The parents of Emily Chesterton, who died in 2022 of a pulmonary embolism, would disagree. Chesterton, a 30-year-old actor, saw a physician associate at her GP surgery who misdiagnosed her symptoms as a sprain, long Covid and anxiety. A coroner later said she would probably have survived had she been referred to A&E. Crucially, according to her parents, she had no idea she hadn’t seen a GP, having assumed the physician associate was medically qualified. Standards in medicine matter because patient safety matters. I am not, of course, suggesting that doctors never make mistakes (we do), nor that there isn’t a crisis in NHS staffing (there is). But is the only solution really that of misleading the public into thinking they’ve seen a doctor when they have not? I thought the NHS duty of candour was meant to be enshrined at all levels, including at the top?

It turns out that Bradford District and Craven health and care partnership’s “error” was not necessarily so innocent.
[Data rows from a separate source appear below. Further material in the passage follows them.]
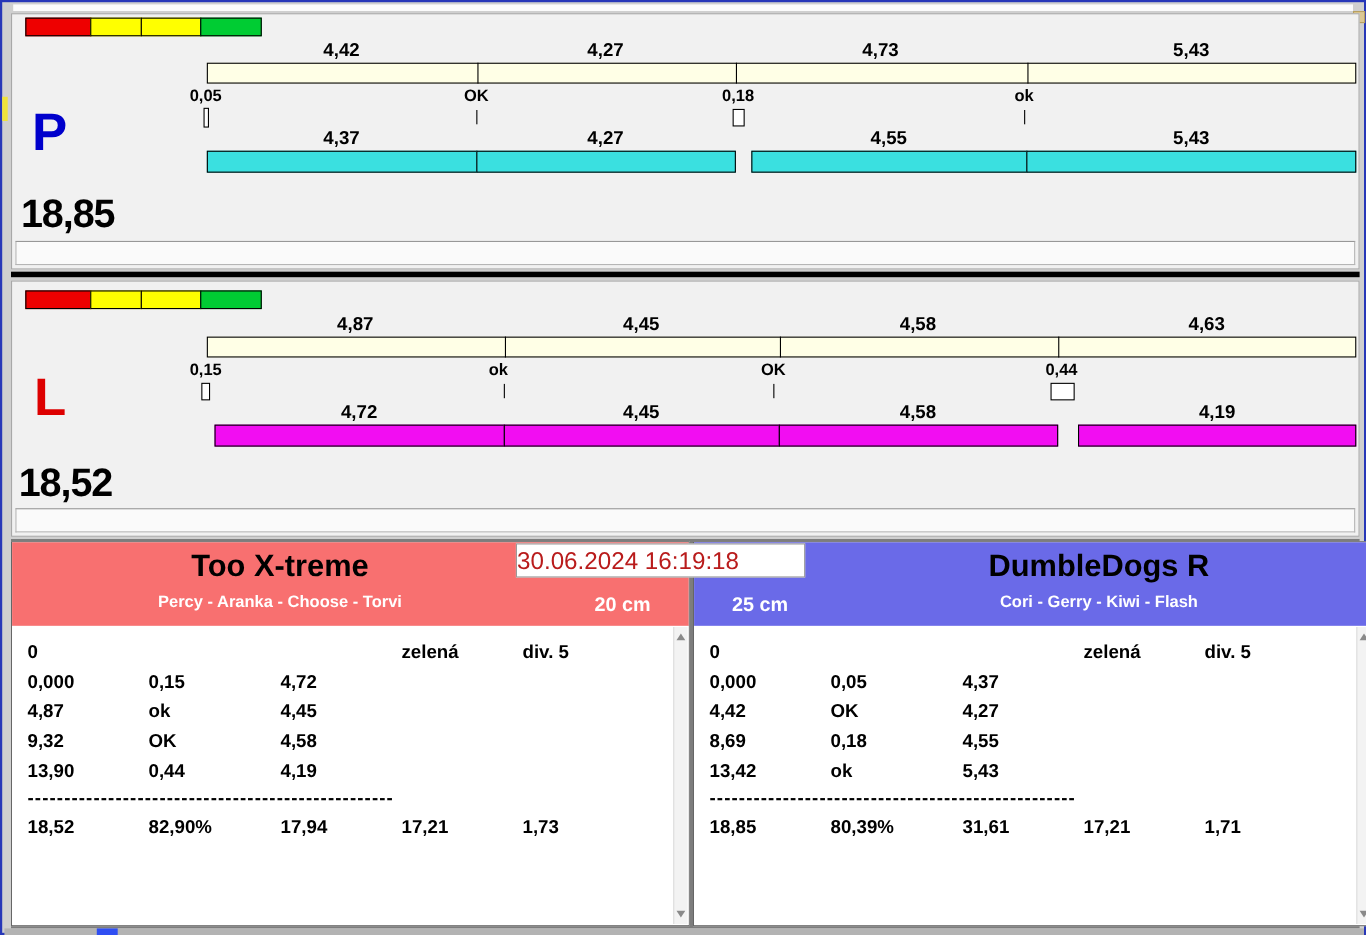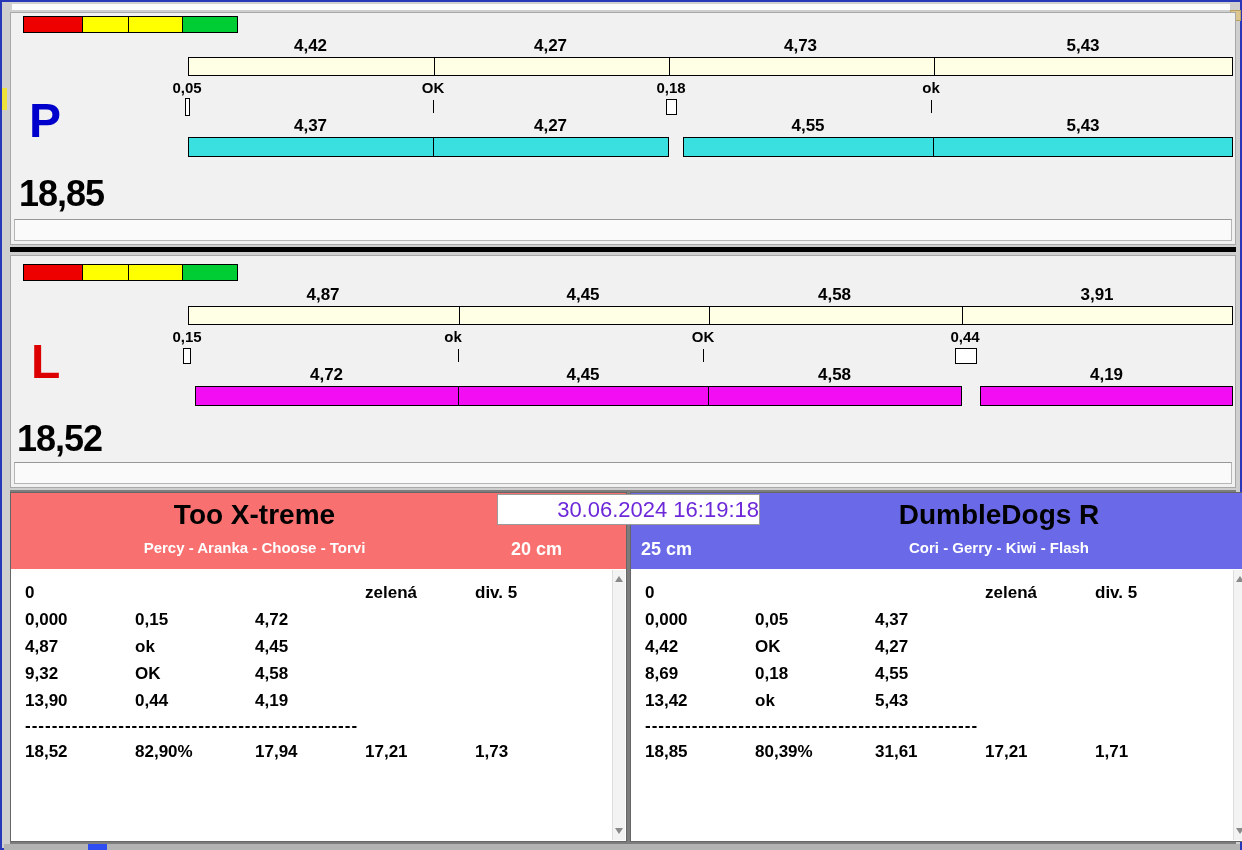"3,91" span.val { text: 3,91 -> 4,63 }
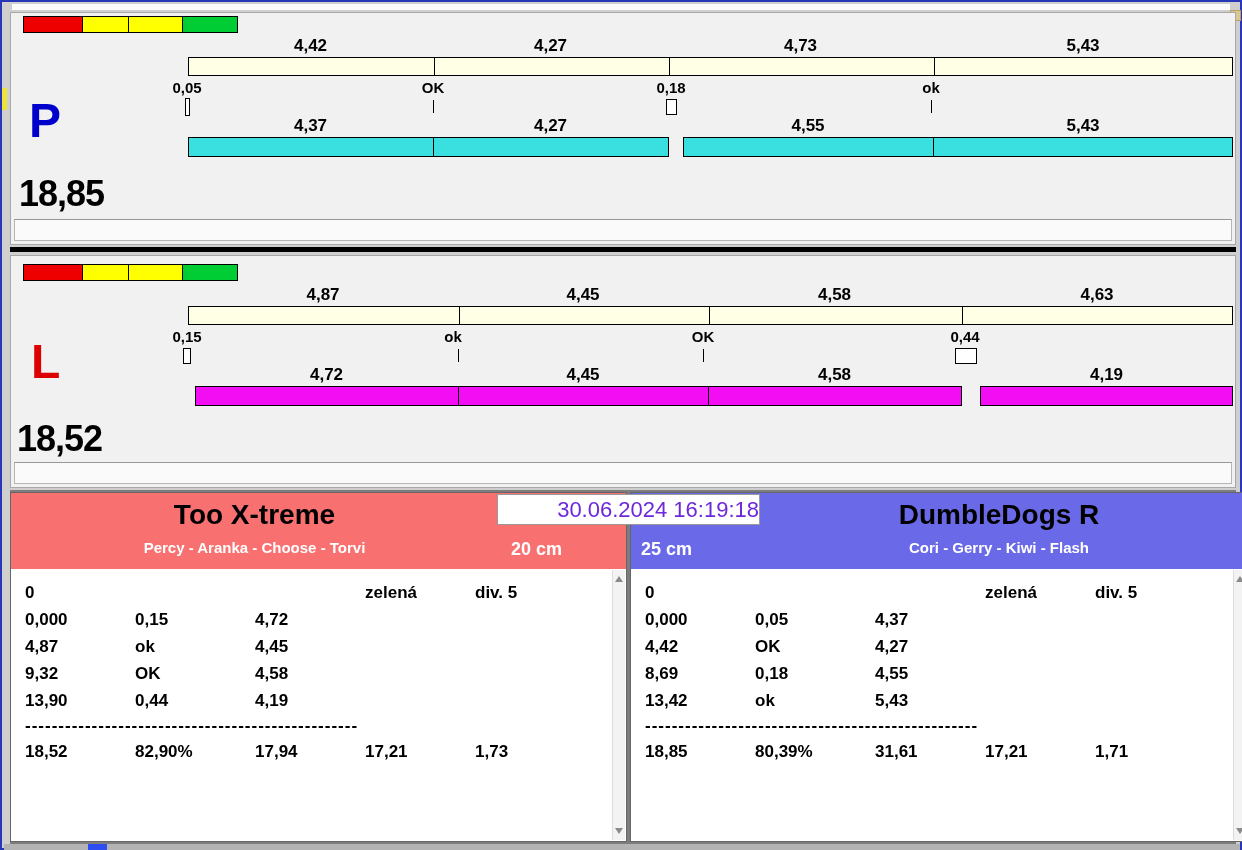"30.06.2024 16:19:18" .datebox { color: #6d28d9 -> #b91c1c; left: 487px -> 459px; text-align: right -> left }
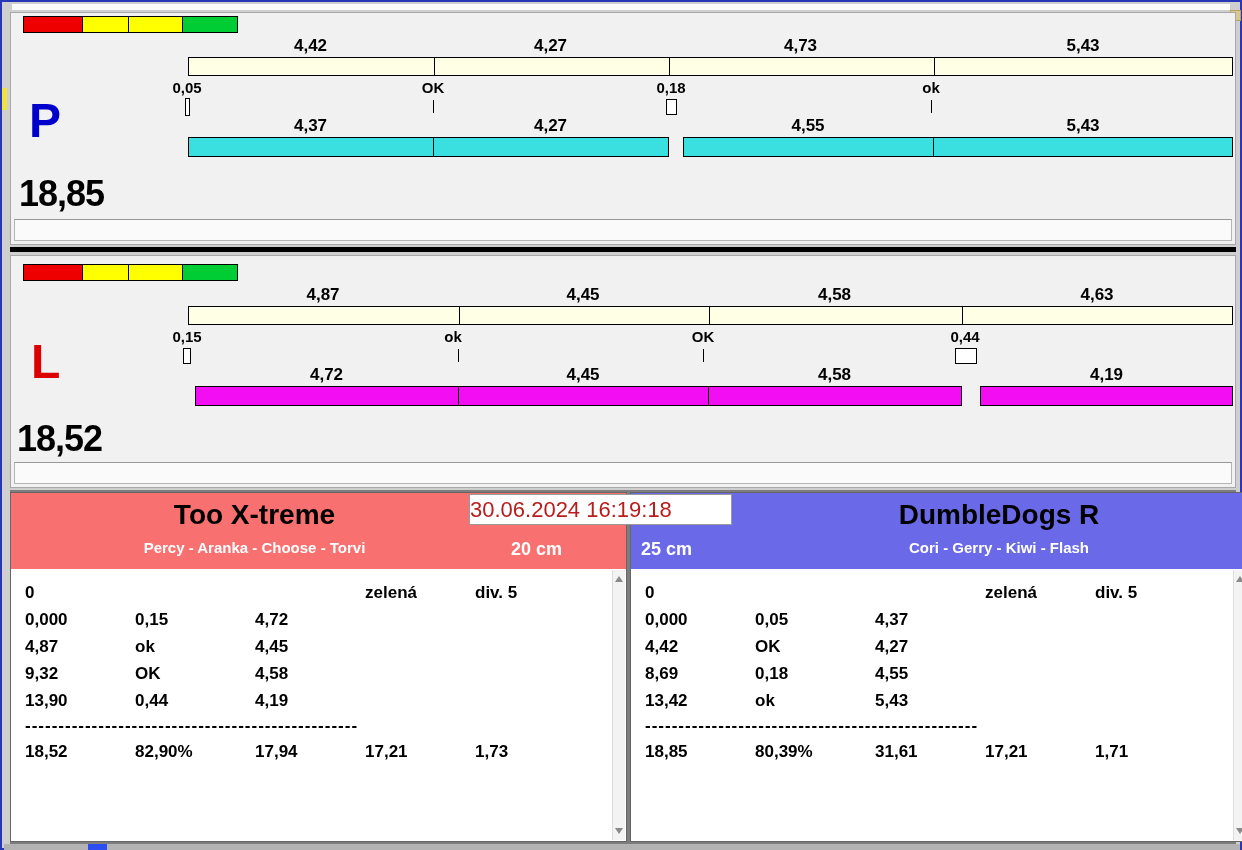"20 cm" .theight { text-align: none -> center }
The council chair of the BMA, Dr Phil Banfield, wrote to NHS West Yorkshire integrated care board, copying in the health secretary, NHS England and the General Medical Council, to say he had seen clear evidence that local doctors had been raising concerns about the use of “physician” to denote non-doctors as early as February 2023, yet had been systematically ignored.

NHS England’s response to the Bradford posters conveniently missed the point. A spokesperson stated that physician associates are not doctors – and cannot and must not replace doctors. But the fact is, they are. We see MAPs working on senior registrar on-call rotas in hospitals, assessing undifferentiated patients in general practice and even performing abdominal surgeries such as cholecystectomies (without passing any surgical training exams). It’s not as a doctor that I’m frightened of this project, but as a patient. One day, I’ll need high quality medical attention on the NHS – how will I know I’m getting it?